An einem breiten Waldweg vor einer Brücke mache ich den Fehler, einen Spaziergänger mit Hund zu fragen: „Ist das besser hier zu fahren, oder auf der anderen Seite?“ „Auf der anderen Seite!“, sagt er im Brustton der Überzeugung.
Auf der anderen Seite ist der Weg am Kanal gesperrt. Ich entscheide mich für den Waldweg anstelle des Kanals und treffe wieder auf den Mann mit Hund.
„Drüben ist gesperrt“, rufe ich ihm zu. „Wären sie doch besser drüben gefahren!“, ruft er mir hinterher. Klar, drüben ist Bundesstraße.
Ich fahre also ein Stückchen über Land, durch Woltorf, die Rampen zum Kanal runter sind zugewachsen, aber Hannover ist ausgeschildert – aber blöd ausgeschildert, nämlich auf verkehrsreichen Straßen 52km (??) rund um Peine . (Da hätte ich was essen sollen). Ich mache mal kurz den Flugmodus aus und befrage Komoot, wie ich wieder an den Kanal komme.
Hinter Peine sind die Wirtschaftswege auch nur zu erahnen. Ich biege ab nach Schwichelt, weil es dort eine Gaststätte geben soll. Die allerdings hat geschlossen. (Merke! Im größeren Ort pausieren!) In dem Moment piept mich S. an: „Na, wie läuft es?“ „Määh!“.
Komoot jagt mich noch durch ein Industriegebiet und dann endlich bin ich wieder am Kanal. Und der Weg ist breit. Und die Blumen blühen.

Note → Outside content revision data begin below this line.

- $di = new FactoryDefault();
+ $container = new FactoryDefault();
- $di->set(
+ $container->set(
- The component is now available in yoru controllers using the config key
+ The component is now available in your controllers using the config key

Und offensichtlich hat mein Stoffwechsel auf Fettverbrennung umgeschaltet. Kein Hunger mehr.



Ich gucke dann mal, wo ich heute übernachte. Komoot zeigt auch Unterkünfte an. Kurzer Anruf: „Ja, kommen sie vorbei!“
Bevor ich vorbeikomme, mache ich noch einen kleinen Abstecher zum Gutshof Rethmar. Biergarten, Veranstaltungsort, Theater, Museum, Burger mit Fritten. Leider gibt es dort keine Zimmer, sonst wäre ich dort geblieben.

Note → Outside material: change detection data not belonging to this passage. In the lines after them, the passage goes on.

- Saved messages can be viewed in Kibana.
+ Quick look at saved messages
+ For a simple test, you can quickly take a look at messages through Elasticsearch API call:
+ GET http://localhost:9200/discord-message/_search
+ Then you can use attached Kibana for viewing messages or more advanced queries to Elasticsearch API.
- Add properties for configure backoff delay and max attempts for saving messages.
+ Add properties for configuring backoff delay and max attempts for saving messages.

Das Apart-Hotel in Sehnde, erweist sich als Business- und Tagungshotel. „Wo kann ich mein Fahrrad lassen?“ „Wir haben dort Fahrradständer.“ Dass man im 21. Jahrhundert im Hotel noch diese Antwort bekommt, finde ich schon befremdlich. „Über Nacht!!“ „Ja, äh, dann suchen Sie sich ein Plätzchen in der Tiefgarage“. Na also, geht doch.
Ich bin ziemlich genau 50 km gefahren und zufrieden. Abends gehe ich noch mal durch den Ort.








Die Sonnenblume cool so ganz alleine.
Hm das mit den Wagen und der Waage ist heute nicht anders beim LKW wiegen.😉
Und Zimmer mit Kochnische genau meins.